# Article Page Info MediaWiki API Example
The following code access page info data using the [MediaWiki REST API for the EN Wikipedia](https://www.mediawiki.org/wiki/API:Main_page). This code requests summary 'page info' for a mutliple article pages. The API documentation, [API:Info](https://www.mediawiki.org/wiki/API:Info), covers additional details that may be helpful when trying to use or understand this example.

## License
This code  was developed by Dr. David W. McDonald for use in DATA 512, a course in the UW MS Data Science degree program. This code is provided under the [Creative Commons](https://creativecommons.org) [CC-BY license](https://creativecommons.org/licenses/by/4.0/). Revision 1.1 - August 14, 2023. Please note that it is slightly modified to extract multiple pages info. 

In [1]:
# 
# These are standard python modules
import json, time, urllib.parse
#
# The 'requests' module is not a standard Python module. You will need to install this with pip/pip3 if you do not already have it
import requests
import pandas as pd 
import numpy as np

In [2]:
df = pd.read_csv('us_cities_by_state_SEPT.2023.csv')
df.shape

(22157, 3)

There were duplicates which has same page_title so they were dropped to reduce redundancy and scraping time

In [3]:
df = df.drop_duplicates(subset=['page_title'])
df.shape

(21519, 3)

The following two steps are done to ensure that there are no duplicates present now. The empty list returns shows the same

In [4]:
temp = df['page_title'].value_counts()

In [5]:
values_to_extract = temp[temp > 1].index.tolist()
values_to_extract

[]

The titles of the page are extracted to call API in future 

In [6]:
titles = df['page_title'].values

In [7]:
#########
#
#    CONSTANTS
#

# The basic English Wikipedia API endpoint
API_ENWIKIPEDIA_ENDPOINT = "https://en.wikipedia.org/w/api.php"

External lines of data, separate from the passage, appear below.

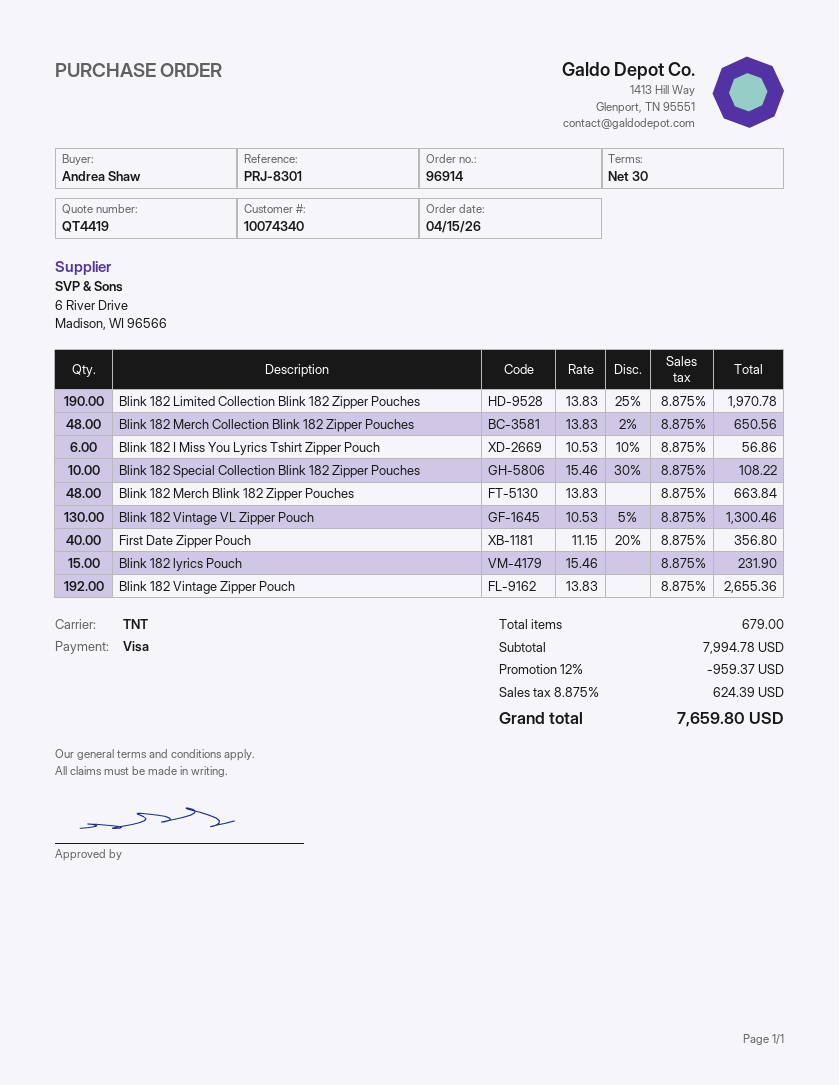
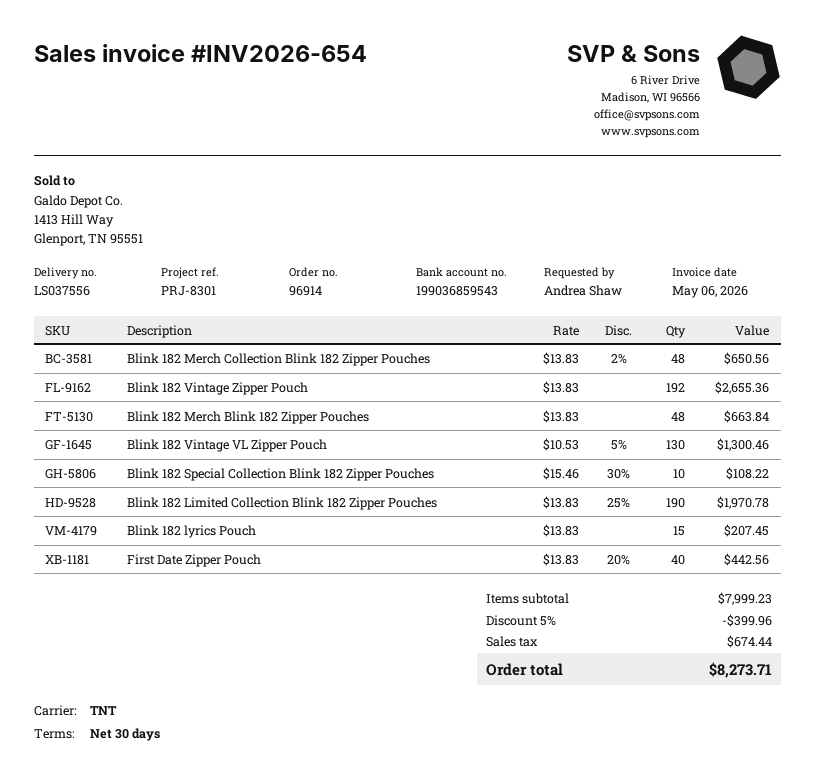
Blink 182 I Miss You Lyrics Tshirt Zipper Pouch: 6 x 10.53 - 10% = 56.86 -> none
First Date Zipper Pouch: 40 x 11.15 - 20% = 356.80 -> 40 x 13.83 - 20% = 442.56
Blink 182 lyrics Pouch: 15 x 15.46 = 231.90 -> 15 x 13.83 = 207.45
subtotal: 7994.78 -> 7999.23
discount: 12% = 959.37 -> 5% = 399.96
tax: 624.39 -> 674.44
total: 7659.80 -> 8273.71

# We'll assume that there needs to be some throttling for these requests - we should always be nice to a free data resource
API_LATENCY_ASSUMED = 0.002       # Assuming roughly 2ms latency on the API and network
API_THROTTLE_WAIT = (1.0/100.0)-API_LATENCY_ASSUMED

# When making automated requests we should include something that is unique to the person making the request
# This should include an email - your UW email would be good to put in there
REQUEST_HEADERS = {
    'User-Agent': '<mdn27@uw.edu>, University of Washington, MSDS DATA 512 - AUTUMN 2023',
}

# This is just a list of English Wikipedia article titles that we can use for example requests
#ARTICLE_TITLES = [ 'Bison', 'Northern flicker', 'Red squirrel', 'Chinook salmon', 'Horseshoe bat' ]
ARTICLE_TITLES = ['Abbeville, Alabama', 'Adamsville, Alabama', 'Addison, Alabama']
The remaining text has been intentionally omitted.